La première réalisation fonce dans un tape-à-l’œil séduisant, notamment avec son cadre enneigé et tout un bétail d’humains, livrés à fuir pour mieux ressusciter. Guillaume Renusson soigne ainsi son approche du genre, en appuyant là où ça fait mal. Co-écrit par Clément Penyle récit finit par se diriger vers la frontière alpine franco-italienne, là où l’immigration croît au même degré qu’une traque sans fin. Autant annoncé que le planning sera rude pour nos personnages, contraints d’affronter un deuil qui les surclasse. Et pour ce faire, le cinéaste parvient à réunir dans le même plan et dans le même mouvement, deux mastodontes de la dernière édition cannoise.
Denis Ménochet (As Bestas), en tête, capture toute la souffrance de Samuel, père veuf, à la charge d'une jeune fille, à qui on semble refuser le deuil de sa mère. Son chemin de croix le poussera à écouter sa culpabilité et à esquiver quelques séances de rééducation pour mieux se retrouver avant toute chose. Son départ précipité vers son chalet en montagne l’oblige ainsi à dépoussiérer les lieux, tout en se remémorant le fardeau qu’il porte. En parallèle d'une chasse aux sorcières, symptomatique de l'extrémisme en croissance, où des jeunes du coin se ridiculisent presque en piétinant leurs principes, tout l’opposé des fonctionnaires douaniers, qui arpentent les refuges éphémères, dispersant ainsi les immigrés de tout part.
Arrive alors la prodigieuse Zar Amir Ebrahimi (Les Nuits de Mashhad), dans la peau d'une réfugiée politique afghane, dont on ne reconnaît pas le statut. Son exil est la cause de tout ce voyage, où Samuel évoluera en tandem avec cette dernière, afin d’épargner une vie. Son échec avec sa défunte épouse est un combat dont il sera le seul à en comprendre les enjeux, jusqu'aux derniers instants de son douloureux périple. La subtilité dans toute cette escapade clandestine, c’est d’accorder à l’image une autonomie que le spectateur actif devra déduire. Rien de sophistiqué en soi, mais cela démontre une volonté d’écriture brillante, jusqu’à ce qu’on lâche les chiens pour filmer les protagonistes dans un décor trop pictural pour en faire une réelle menace.
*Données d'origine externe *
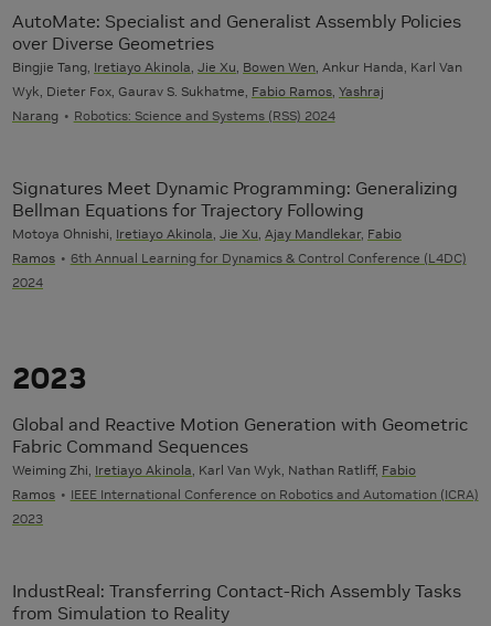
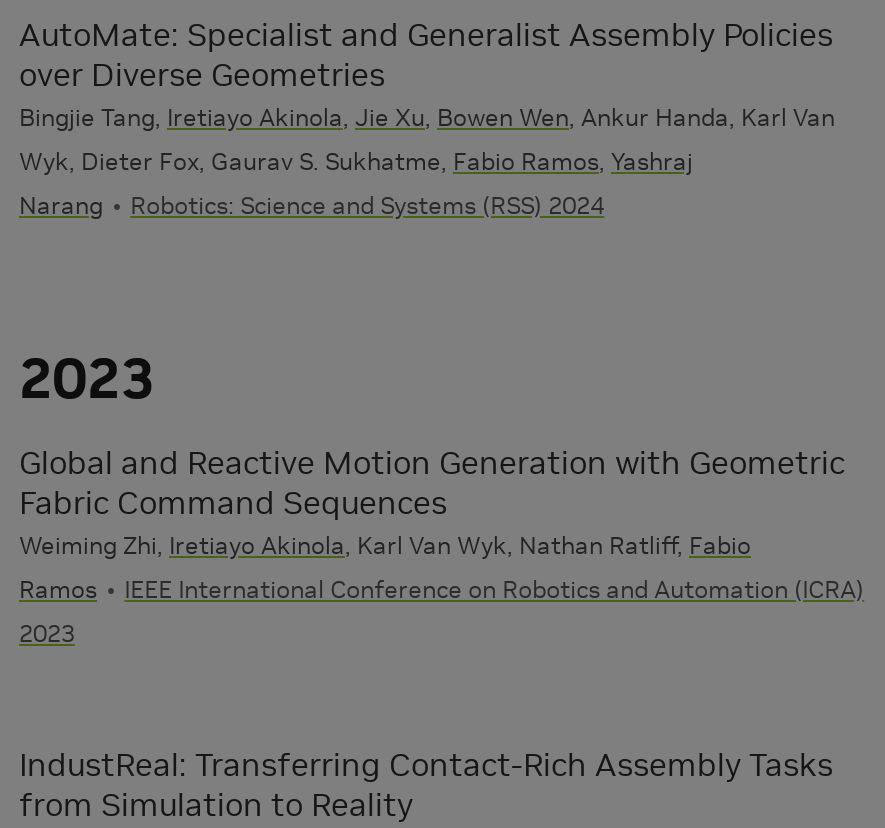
[12,176,466,290] Signatures Meet Dynamic Programming: Generalizing | Bellman Equations for Trajectory Following | Motoya Ohnishi, Iretiayo Akinola, Jie Xu, Ajay Mandlekar, Fabio | Ramos | 6th Annual Learning for Dynamics & Control Conference (L4DC) | 2024 -> none

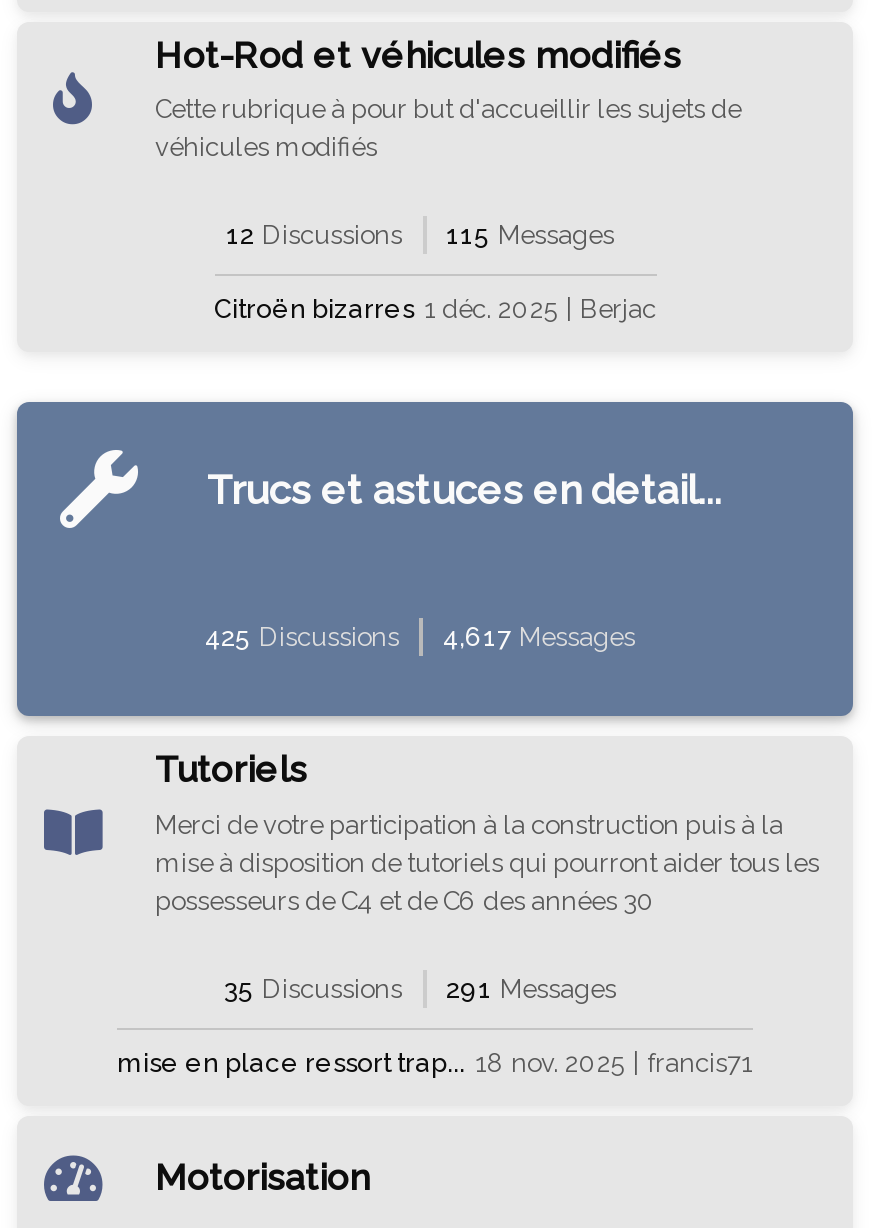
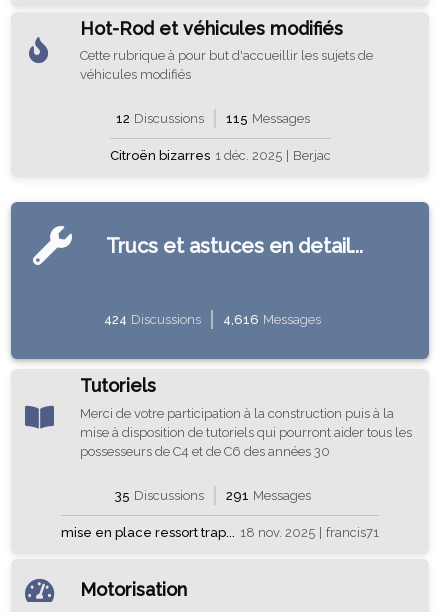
[205,622,399,652] 425 Discussions -> [104,312,201,327] 424 Discussions
[443,622,635,652] 4,617 Messages -> [223,312,321,327] 4,616 Messages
Ce qu’on parvient à lire en revanche, ce sont toutes les conséquences de leur traversée. Les engelures et autres blessures se multiplient, sans que l’on comprenne pourquoi Samuel traîne cette cicatrice à la jambe. Toutefois, le film se livre à un exercice de home invasion efficace par instant, propulsant ainsi « Les Survivants » dans la dimension policière, voire de western, qu’il couvait, dès son plan-séquence d’ouverture. Avec une économie du verbe appréciable, l’intrigue défile sans forte paresse et trouve le temps de questionner cette violence qui anime la xénophobie, où les deux interprètes s’engagent physiquement pour en être les porte-étendards.